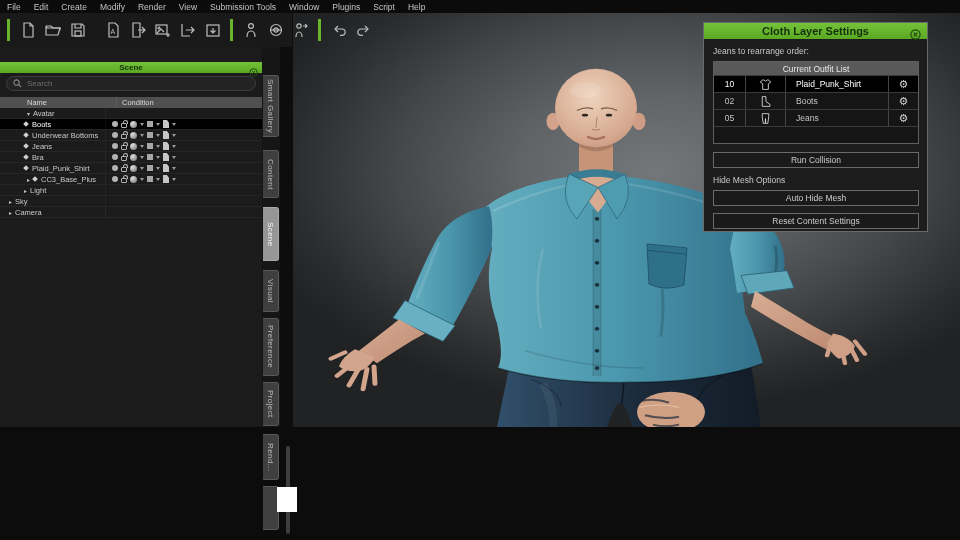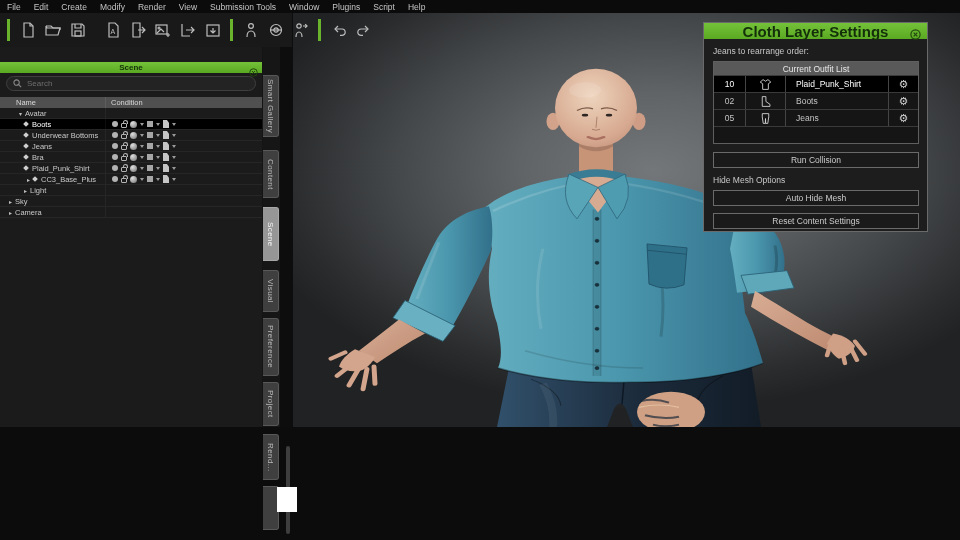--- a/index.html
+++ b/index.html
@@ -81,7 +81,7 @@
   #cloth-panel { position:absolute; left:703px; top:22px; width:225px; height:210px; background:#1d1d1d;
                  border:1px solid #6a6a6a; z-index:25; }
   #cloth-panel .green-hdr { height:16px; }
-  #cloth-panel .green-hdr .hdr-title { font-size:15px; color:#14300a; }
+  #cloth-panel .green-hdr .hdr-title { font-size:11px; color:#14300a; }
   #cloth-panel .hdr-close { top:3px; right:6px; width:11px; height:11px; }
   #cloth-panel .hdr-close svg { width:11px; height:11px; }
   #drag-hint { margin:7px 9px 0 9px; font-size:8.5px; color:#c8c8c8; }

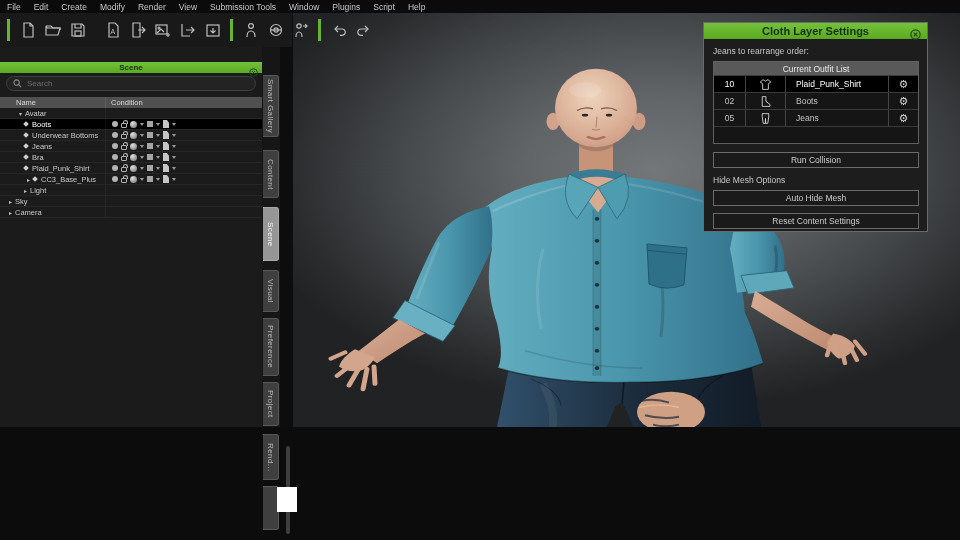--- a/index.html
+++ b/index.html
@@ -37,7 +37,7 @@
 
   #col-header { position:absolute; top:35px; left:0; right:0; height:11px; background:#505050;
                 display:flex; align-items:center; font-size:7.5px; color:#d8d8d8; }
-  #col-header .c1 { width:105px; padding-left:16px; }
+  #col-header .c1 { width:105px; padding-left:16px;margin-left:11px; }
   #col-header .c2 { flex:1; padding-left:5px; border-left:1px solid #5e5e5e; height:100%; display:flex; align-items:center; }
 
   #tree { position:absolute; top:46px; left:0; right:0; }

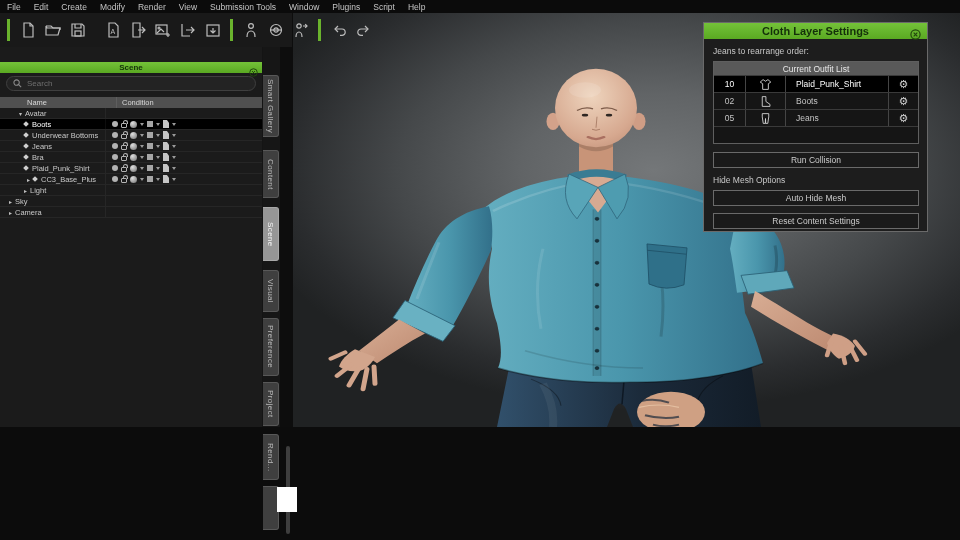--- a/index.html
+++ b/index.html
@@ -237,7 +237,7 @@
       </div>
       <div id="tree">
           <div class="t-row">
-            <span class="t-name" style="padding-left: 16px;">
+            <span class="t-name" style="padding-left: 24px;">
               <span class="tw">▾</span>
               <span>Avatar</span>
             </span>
—————
Directions> Every entry above should come back exactly as written, except for its pictures.

Answer below>
--- a/index.html
+++ b/index.html
@@ -81,7 +81,7 @@
   #cloth-panel { position:absolute; left:703px; top:22px; width:225px; height:210px; background:#1d1d1d;
                  border:1px solid #6a6a6a; z-index:25; }
   #cloth-panel .green-hdr { height:16px; }
-  #cloth-panel .green-hdr .hdr-title { font-size:15px; color:#14300a; }
+  #cloth-panel .green-hdr .hdr-title { font-size:11px; color:#14300a; }
   #cloth-panel .hdr-close { top:3px; right:6px; width:11px; height:11px; }
   #cloth-panel .hdr-close svg { width:11px; height:11px; }
   #drag-hint { margin:7px 9px 0 9px; font-size:8.5px; color:#c8c8c8; }

--- a/index.html
+++ b/index.html
@@ -37,7 +37,7 @@
 
   #col-header { position:absolute; top:35px; left:0; right:0; height:11px; background:#505050;
                 display:flex; align-items:center; font-size:7.5px; color:#d8d8d8; }
-  #col-header .c1 { width:105px; padding-left:16px; }
+  #col-header .c1 { width:105px; padding-left:16px;margin-left:11px; }
   #col-header .c2 { flex:1; padding-left:5px; border-left:1px solid #5e5e5e; height:100%; display:flex; align-items:center; }
 
   #tree { position:absolute; top:46px; left:0; right:0; }

--- a/index.html
+++ b/index.html
@@ -237,7 +237,7 @@
       </div>
       <div id="tree">
           <div class="t-row">
-            <span class="t-name" style="padding-left: 16px;">
+            <span class="t-name" style="padding-left: 24px;">
               <span class="tw">▾</span>
               <span>Avatar</span>
             </span>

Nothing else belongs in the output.